Hey guys,You need to cut Clay-Doh some slack or he'll quit coming along. Then whose sandwiches are we going to steal? I don't think we were able to convince him that he ate the sandwich while half asleep.


----------



## FelixH (Sep 28, 2007)

Nice one Sean!!!


----------



## FenderBender (Oct 2, 2007)

> *Orion45 (9/8/2008)*Hey guys,You need to cut Clay-Doh some slack or he'll quit coming along. Then whose sandwiches are we going to steal? I don't think we were able to convince him that he ate the sandwich while half asleep.


ha ha i was ragging on MYSELF on my post... Clay shot more fish than I did saturday! but those sandwiches sure were goood


----------



## FishinFL (Sep 30, 2007)

VERY nice AJ Sean!!! Thanks for the report with pics!!

0530hrs is very early. Did everyone make it to the boat on time....


----------



## Orion45 (Jun 26, 2008)

Josh,

Just finished my bench presses in preparation for the next time I have use your spear gun. Give me a fu**ing break. What are you using -6" bands? Enjoyed the trip. See you next time around. Looks as if IKE will letyou resume your classes soon.

Best of luck.
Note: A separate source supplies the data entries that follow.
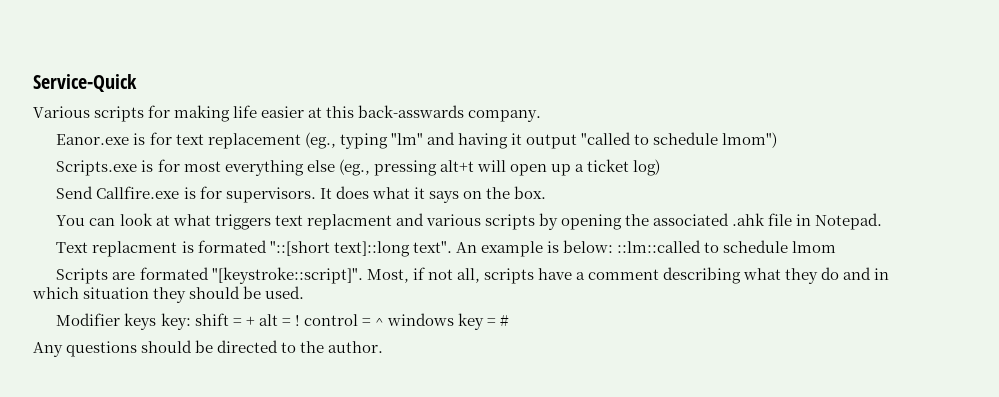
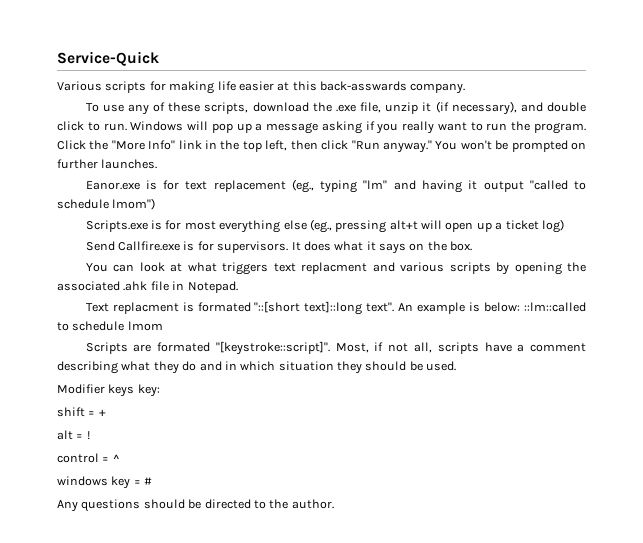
+ To use any of these scripts, download the .exe file, unzip it (if necessary), and double click to run. Windows will pop up a message asking if you really want to run the program. Click the "More Info" link in the top left, then click "Run anyway." You won't be prompted on further launches.
- Modifier keys key: shift = + alt = ! control = ^ windows key = #
+ Modifier keys key:
+ shift = +
+ alt = !
+ control = ^
+ windows key = #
Vlado


----------



## flyingfishr (Oct 3, 2007)

NICEAJ, glad some people are getting out and getting in the fish, and posting good reports on top of that. Having that grill on the boat is money in the bank as far as I'm concerned. Well done.


----------



## Clay-Doh (Oct 2, 2007)

First off Reese...YES! I was there at 5:38, after filling a coller full of ice at the yacht club! :moon hee hee....8 minutes aint bad



And sweet job you guys on the nice fat jacks!

My trigger made a great bowl of ceviche.



Sean....you must be schooled on the ways of the forum that gets viewed by 10,000 people!! All of our dives are at the Massachusettes!!! I learned my lesson the hardway before, I bet the tenacco was a parkinglot the following day!!! :doh



All dives are at the MAss!! Had a good time with all you clowns....good to get back in the water with you Josh..its been a long time!


----------



## hjorgan (Sep 30, 2007)

Dude, are you holding that fish by the GILLs????? Noooo......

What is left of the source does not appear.